On Mon, Feb 28, 2011 at 1:10 PM, Max Pierson <nmaxpierson at gmail.com> wrote:
> > Communities applied on the cpe could affect import policies of
> > remote vrf's depending on how your policies are configured. Having it
> > advertised from the CPE would be the same as having it advertised from
> the
> > customer if they are permitted by policy. Again the communities aren't
> > stripped by default in all implementations. Even when they are, they can
> be
> > allowed if there is a business case or a misconfiguration.
>
> Would peering PE to PE over the carriers network not negate this problem in
> either scenario??
>
> -
> m
>
> On Mon, Feb 28, 2011 at 6:45 AM, Keegan Holley <keegan.holley at sungard.com>wrote:
>
>> On Mon, Feb 28, 2011 at 1:52 AM, Oliver Boehmer (oboehmer) <
>> oboehmer at cisco.com> wrote:
>>
>> >
>> > > It depends on the provider.
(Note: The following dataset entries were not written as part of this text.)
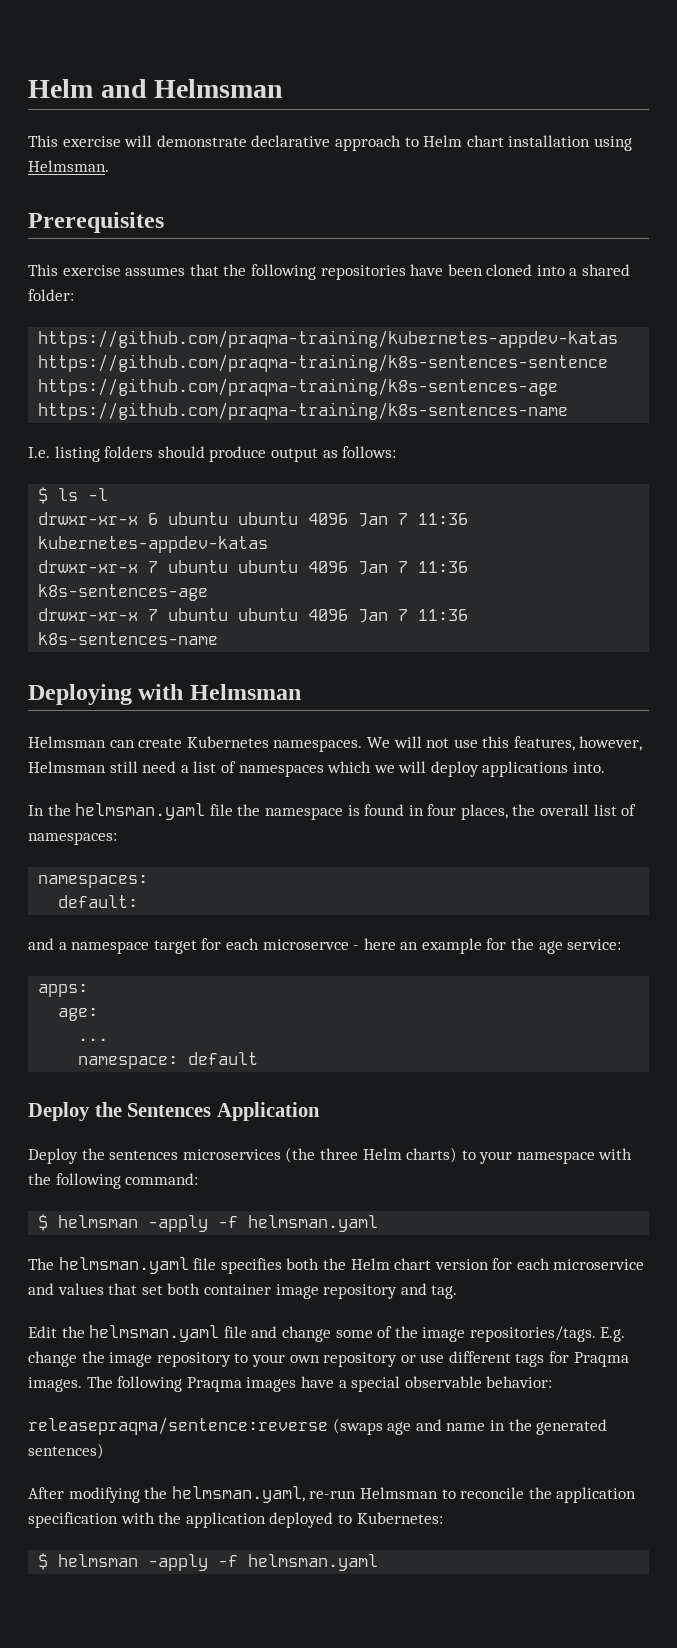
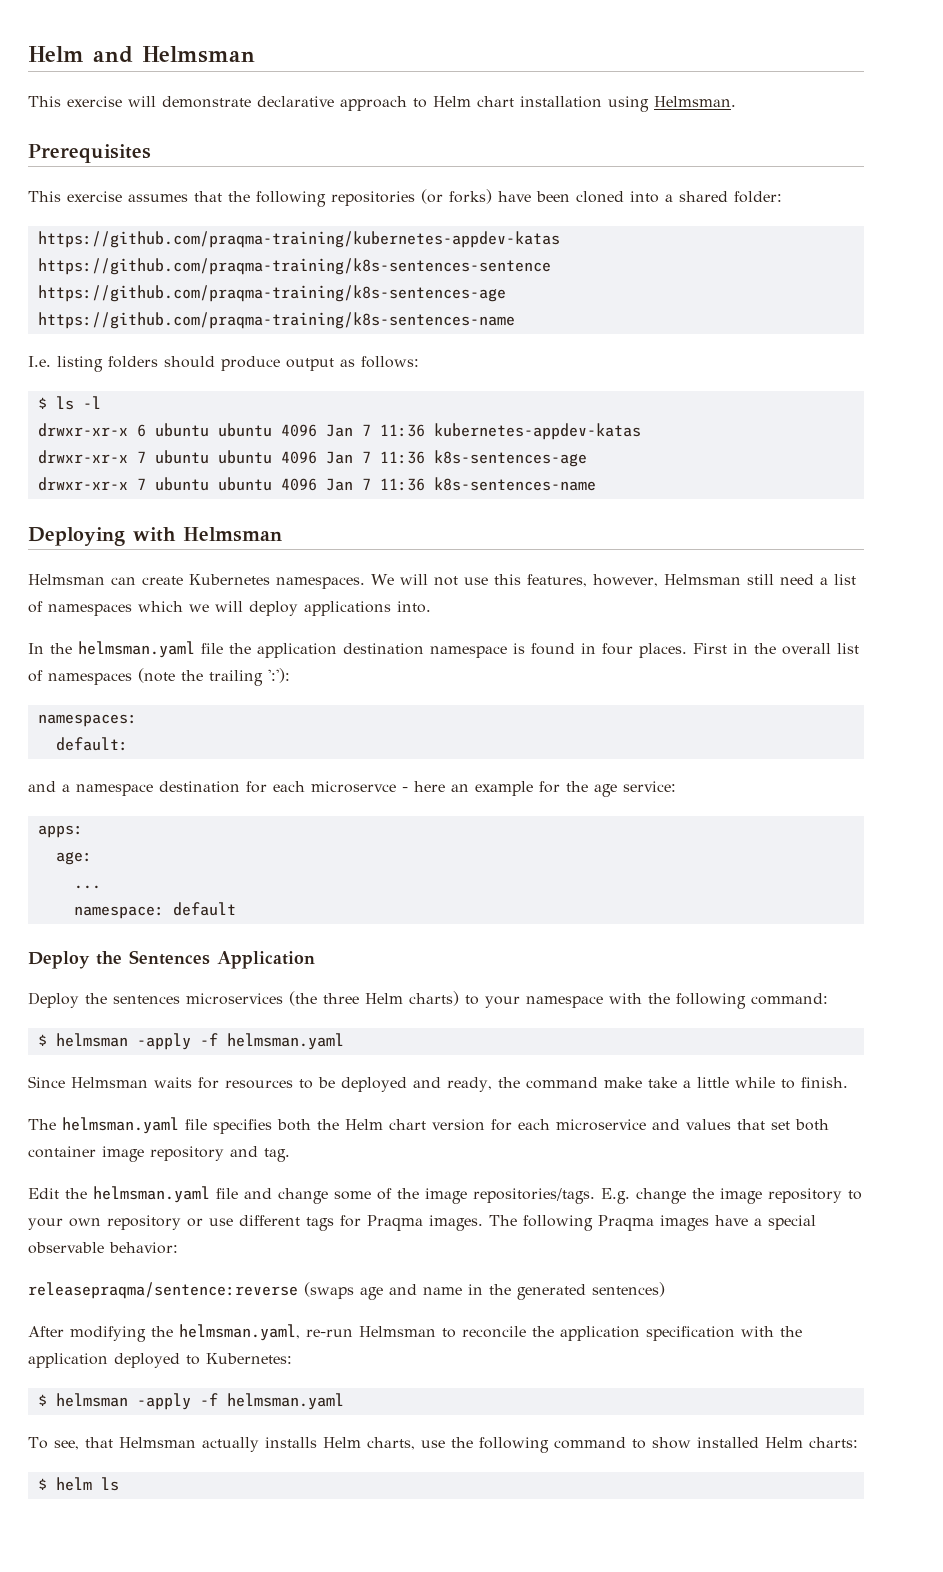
(406, 272) none -> [421,189,492,204] (or forks)
(261, 810) none -> [257,643,424,658] application destination
[460,804,508,820] places, -> [639,643,748,658] places. First in
[28,832,117,845] namespaces: -> [48,668,290,686] namespaces (note the trailing ':'):
[153,940,197,954] target -> [159,781,240,793] destination
(379, 1223) none -> [28,1076,848,1092] // Since Helmsman waits for resources to be deployed and ready, the command make take a little while to finish.
(379, 1562) none -> [28,1437,858,1453] [37,1477,119,1491] // To see, that Helmsman actually installs Helm charts, use the following command to show installed Helm charts: // $ helm ls

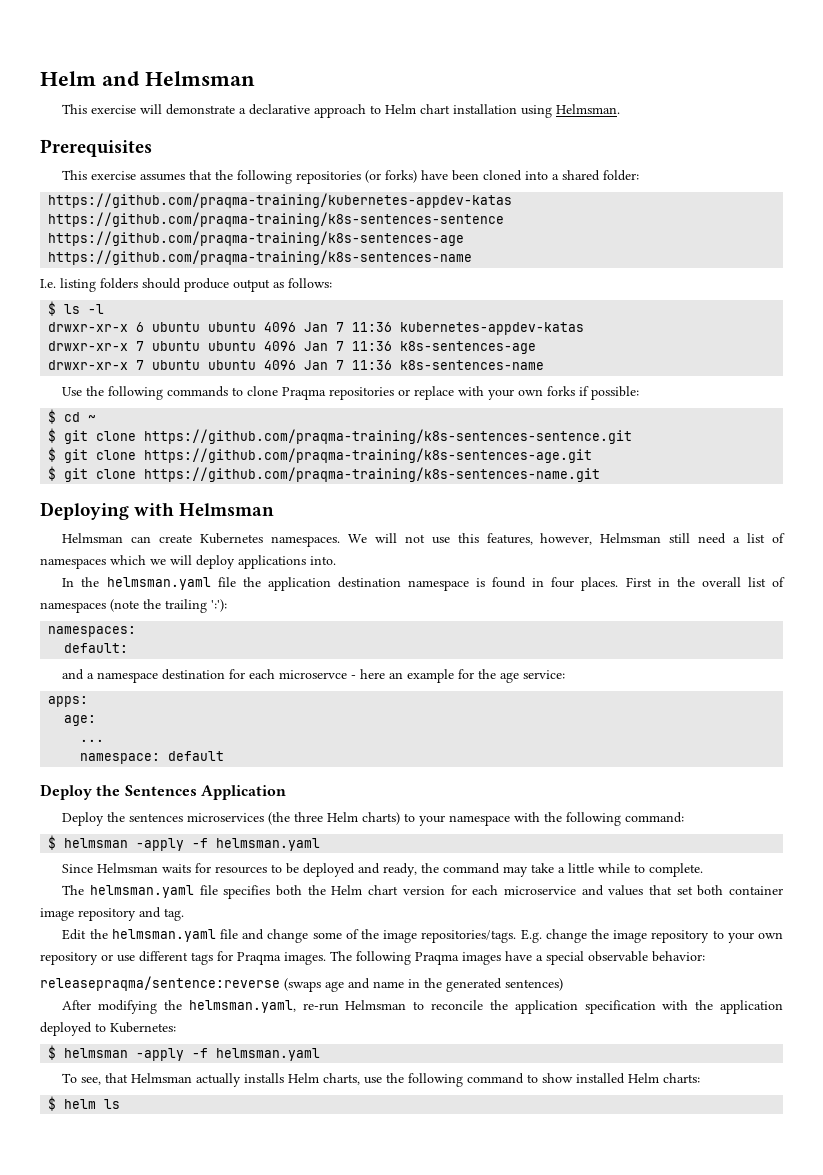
(251, 102) none -> [239,108,247,114] a
(596, 484) none -> [62,386,640,400] [48,409,97,424] [48,428,633,444] [48,447,593,463] [48,466,601,482] // Use the following commands to clone Praqma repositories or replace with your own forks if possible: // $ cd ~ // $ git clone https://github.com/praqma-training/k8s-sentences-sentence.git // $ git clone https://github.com/praqma-training/k8s-sentences-age.git // $ git clone https://github.com/praqma-training/k8s-sentences-name.git
[603,1077,642,1088] make -> [503,866,529,877] may
[800,1077,848,1088] finish. -> [649,863,704,877] complete.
Extended communities are also used in
>> > vpn/vrf
>> > > route filters so honoring any community already seen on a customer
>> > route is
>> > > dangerous.
>> >
>> > actually: RFC4364 deals with route-target extcomms already attached to
>> > the eBGP customer routes, and removes all of those which are not
>> > configured as RT export in the customer VRF on the PE.
>>
>>
>> I can assure you this isn't true of all vendor implementations. Also, if
>> a
>> MPLS provider wishes to allow a customer to use a specific set of
>> communities all they would have to do is add them to the export policy, so
>> this doesn't really answer the question. For example if you run BGP with
>> a
>> customer you can allow them to advertise extended communities and attach
>> them to a pre-pend policy to allow customers to prepend individual routes
>> without your intervention. This is actually fairly common. You are right
>> those communities do have to be in the VRF export policy.
>>
>> This capability
>> > allows the customer to specify only a subset of VRFs which should see
>> > the pfx. Not really useful and not widely used as it would require the
>> > customer to know exactly about the SP's RT import/export
>> > structure/assignments, but I wanted to mention that RT extcomm's
>> > received from the customer do not compromise the route
>> > isolation/segmentation property of BGP-L3VPN..
>> >
>>
>> How so? Communities applied on the cpe could affect import policies of
>> remote vrf's depending on how your policies are configured. Having it
>> advertised from the CPE would be the same as having it advertised from the
>> customer if they are permitted by policy. Again the communities aren't
>> stripped by default in all implementations. Even when they are, they can
>> be
>> allowed if there is a business case or a misconfiguration.